Oh Boi! Dieser Quasi-Nachfolger zu "He Never Died" den ich sehr, sehr gerne mag, konnte mich leider zu keinem Zeitpunkt mitreißen oder überzeugen. Hauptdarstellerin Olunike Adeliyi bemüht sich wirklich sichtlich, doch schafft sie es für mich überhaupt nicht eine ähnliche Intensität oder charismatisches Auftreten hier zu generieren wie es seinerzeit Henry Rollins geschafft hat. Da ja gerade die Performence von Henry Rollins im "Ersten" Teil wirklich DAS herausragende Element darstellte, fehlt nunmal hier in "She Never Died" ein ganz wichtiger Schauspielerischer Dreh- und Angelpunkt. Mehr wie Bedröppelt und wie Drei-Tage-Regenwetter herumzuschlurfen und hin und wieder mal "Die Bestie" (eher auch nicht sonderlich imposant dargestellt) rauszulassen hat sie hier nicht zu zeigen.

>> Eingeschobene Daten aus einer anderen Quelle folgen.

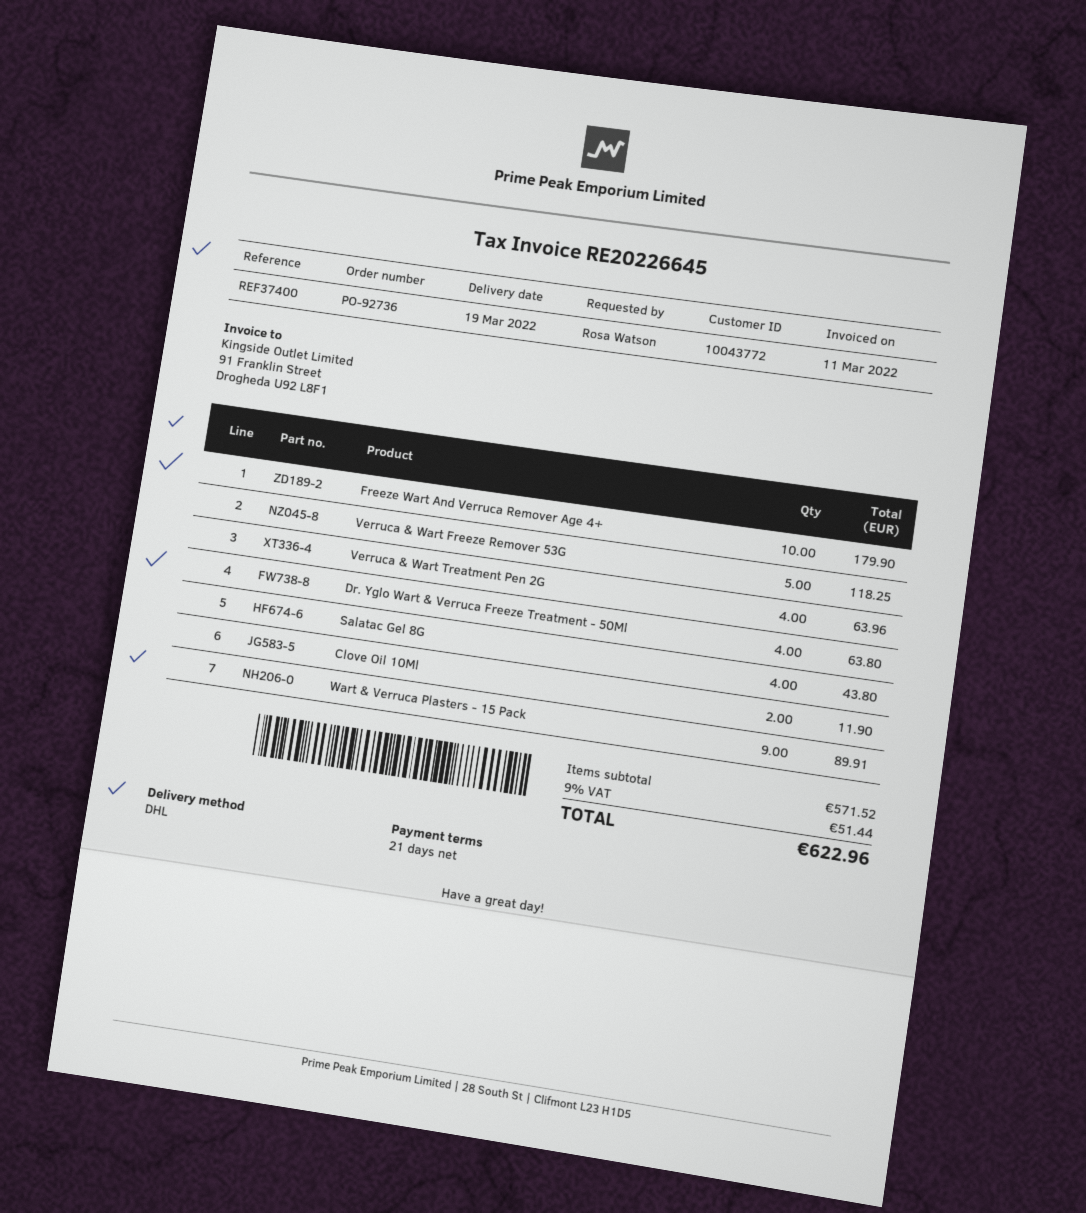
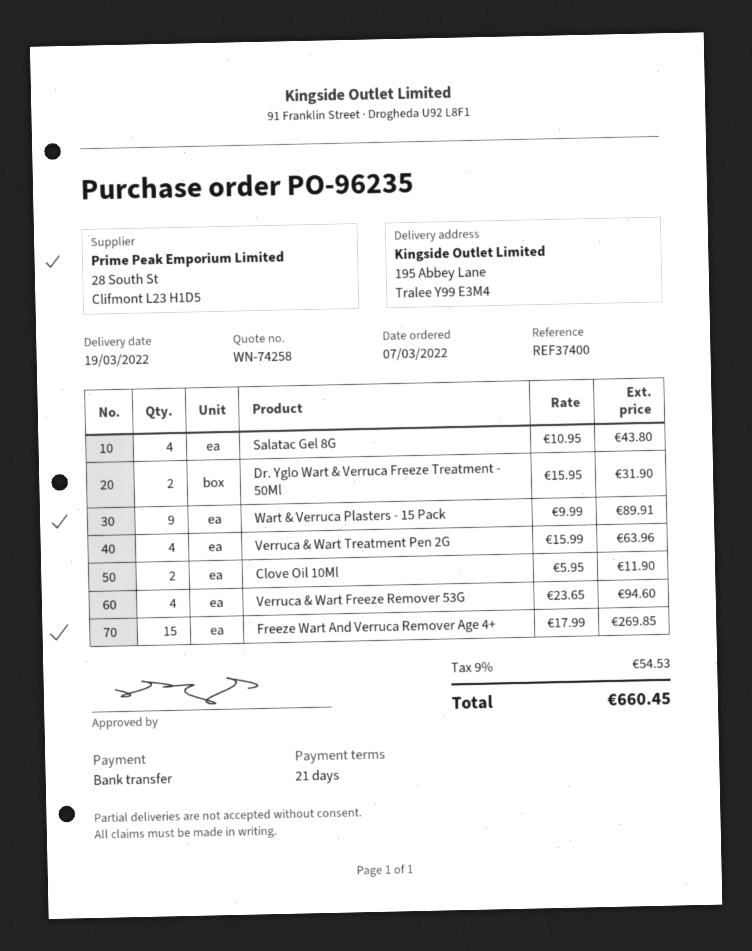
order number: PO-92736 -> PO-96235
Freeze Wart And Verruca Remover Age 4+: 10 for 179.90 -> 15 for 269.85
Verruca & Wart Freeze Remover 53G: 5 for 118.25 -> 4 for 94.60
Dr. Yglo Wart & Verruca Freeze Treatment - 50Ml: 4 for 63.80 -> 2 for 31.90
tax: 9% = 51.44 -> 9% = 54.53
total: 622.96 -> 660.45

Zum Film ansich ist noch zu sagen. Sehr kontrast und farbarm, arm an Details, sehr ruhig und plätscherig vor sich hinzuschleifend steuert er auf ein dreiminuten Finale mit wenigen blutigen Details zu.

Fazit: Sehr sehr enttäuschend für mich. Vielleicht gehe ich jetzt zu hart mit dem Film ins Gericht und eine Zweitsichtung könnte eventuell etwas besänftigen, aber mein momentaner Eindruck ist dann schon schwere Enttäuschung.